Tahran polisi, 12 Ekim’de 30 kadının hukuki şikayette bulunarak cesur bir adım atmasının ardından, kitabevi sahibi Keyvan Emamverdi’nin 300 kadına tecavüz ettiğini itiraf ettiğini duyurdu. Polis, Emamverdi’nin İran’da toplumsal ve siyasi refahı tehdit ettiği gerekçesiyle idamla cezalandırılan en büyük yolsuzluk suçlamasıyla yargılanabileceğini söyledi.
E-ticaret şirketi Digikala, eski yöneticisi hakkında soruşturma açtı ve kadın çalışanlarından özür diledi. İran’ın sosyoloji birliği, tacizle suçlanan profesörü ihraç etti ve üniversitelerde sıfır tolerans politikası çağrısında bulundu. Aghdashloo’nun bir tablosu, ünlü bir edebiyat koleksiyonunun kapağından kaldırıldı ve en az üç kadın kendisine karşı yasal işlem başlatmayı düşündüklerini söyledi.
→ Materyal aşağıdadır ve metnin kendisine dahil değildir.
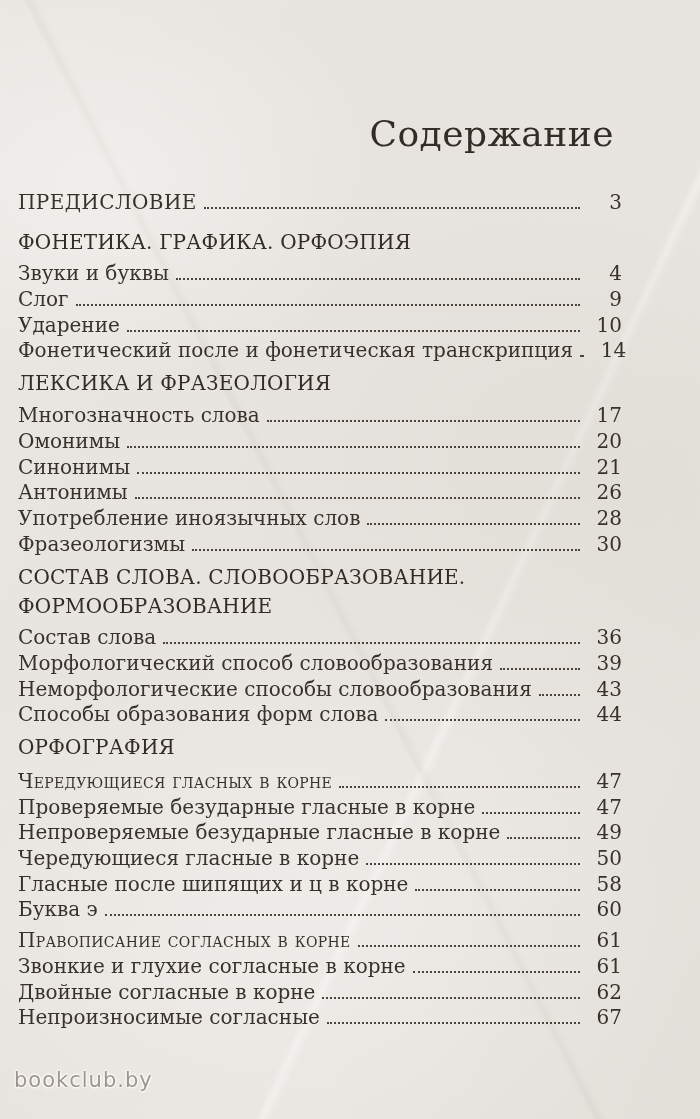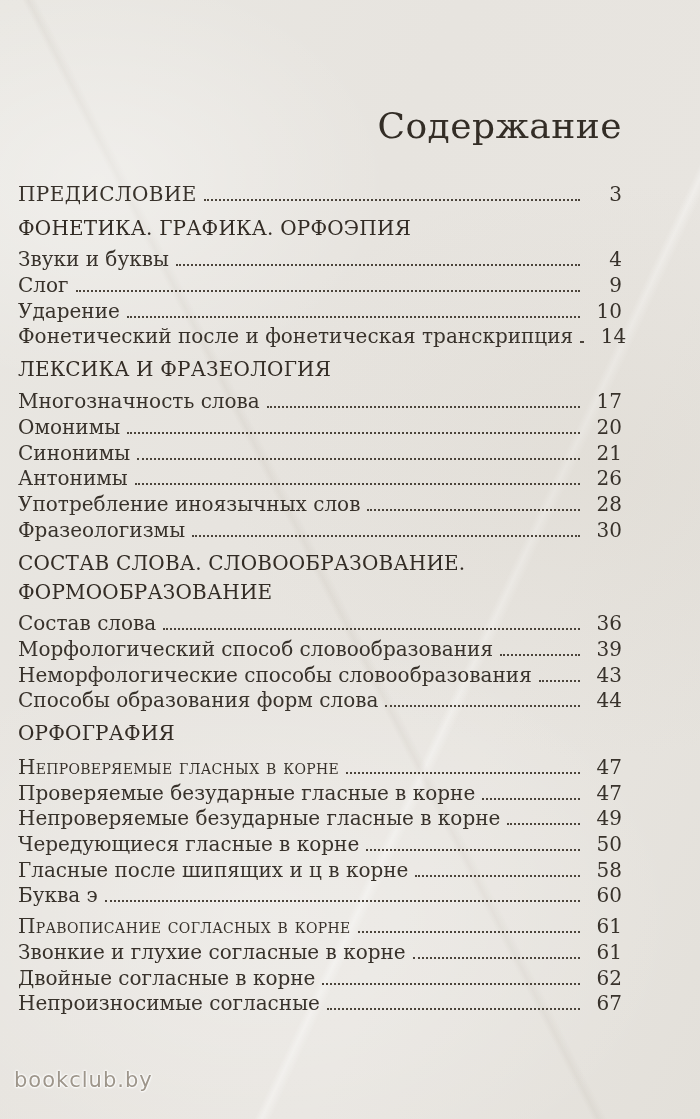"Содержание" .title { margin: 0 -> 8px }
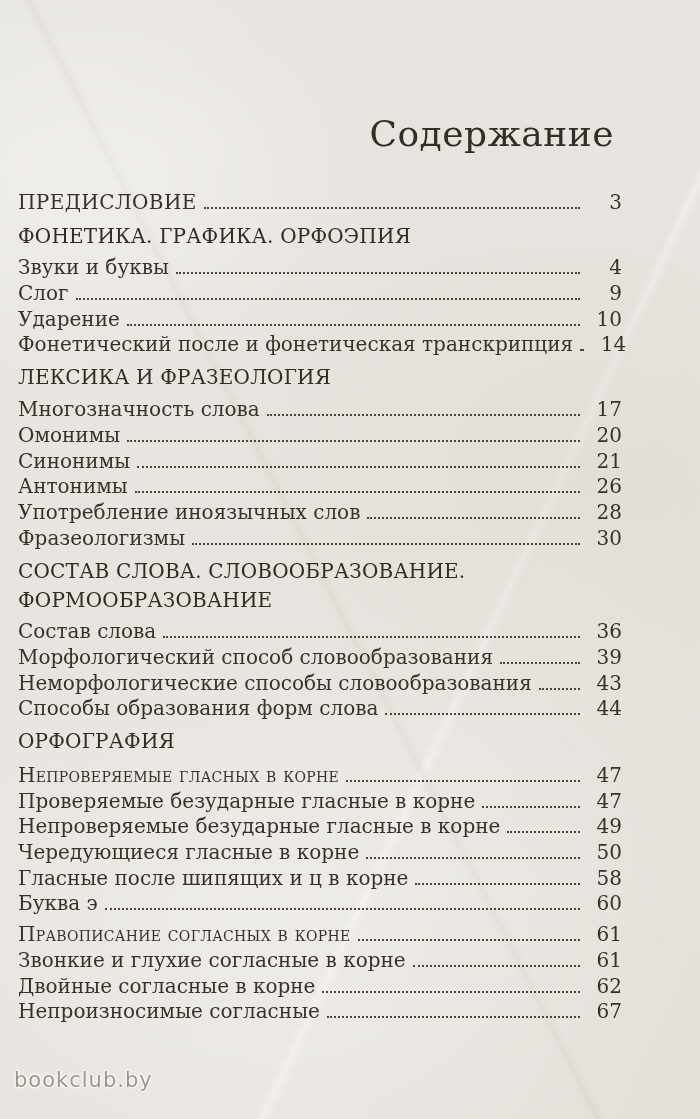"ПРЕДИСЛОВИЕ" .row.caps-entry { margin-bottom: 8px -> 14px }
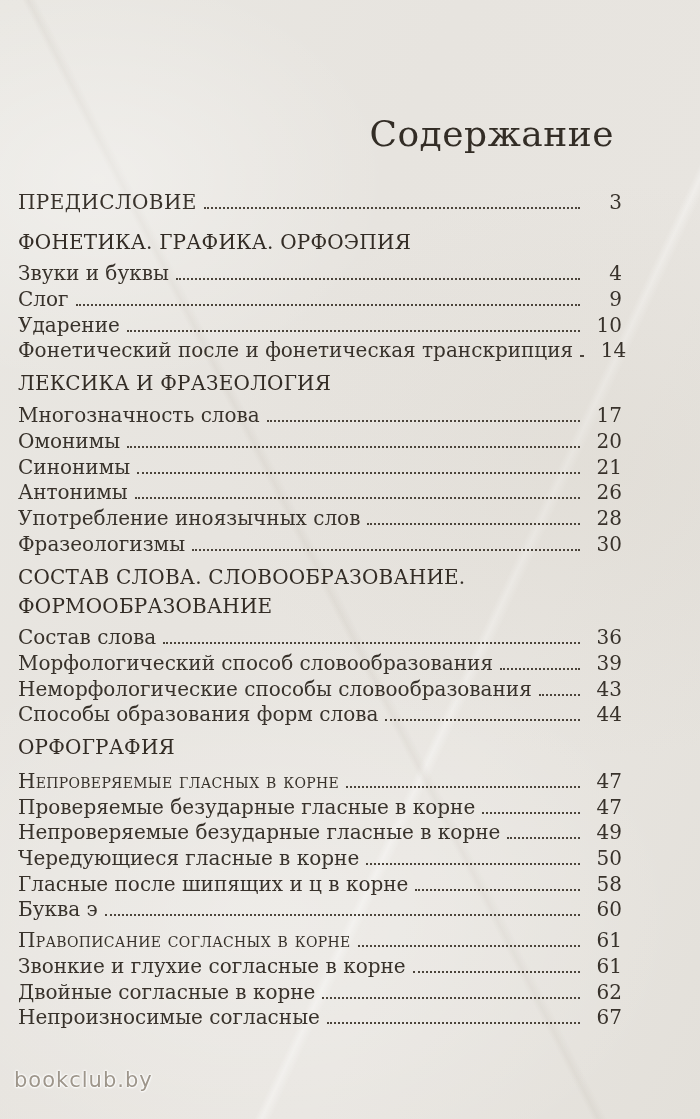"Непроверяемые гласных в корне" span.label { text: Непроверяемые -> Чередующиеся }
İran merkezli taciz vakalarını gösteren kuruluş Dideban Azar’ın 33 yaşındaki üyesi Elnaaz Mohammadi, “Bu cinsel istismar vakaları konusunda bir dönüm noktası, İran’daki kadınlar için en büyük tabu seks ve cinsel şiddet ve taciz” dedi. Mohammadi, “derslerini perişan bir halde ve ağlayarak terk eden öğrencilerden” Aghdashloo hakkında şikayetler aldığını ve “tüm inkârlarının hiçbir değeri olmadığını” söyledi.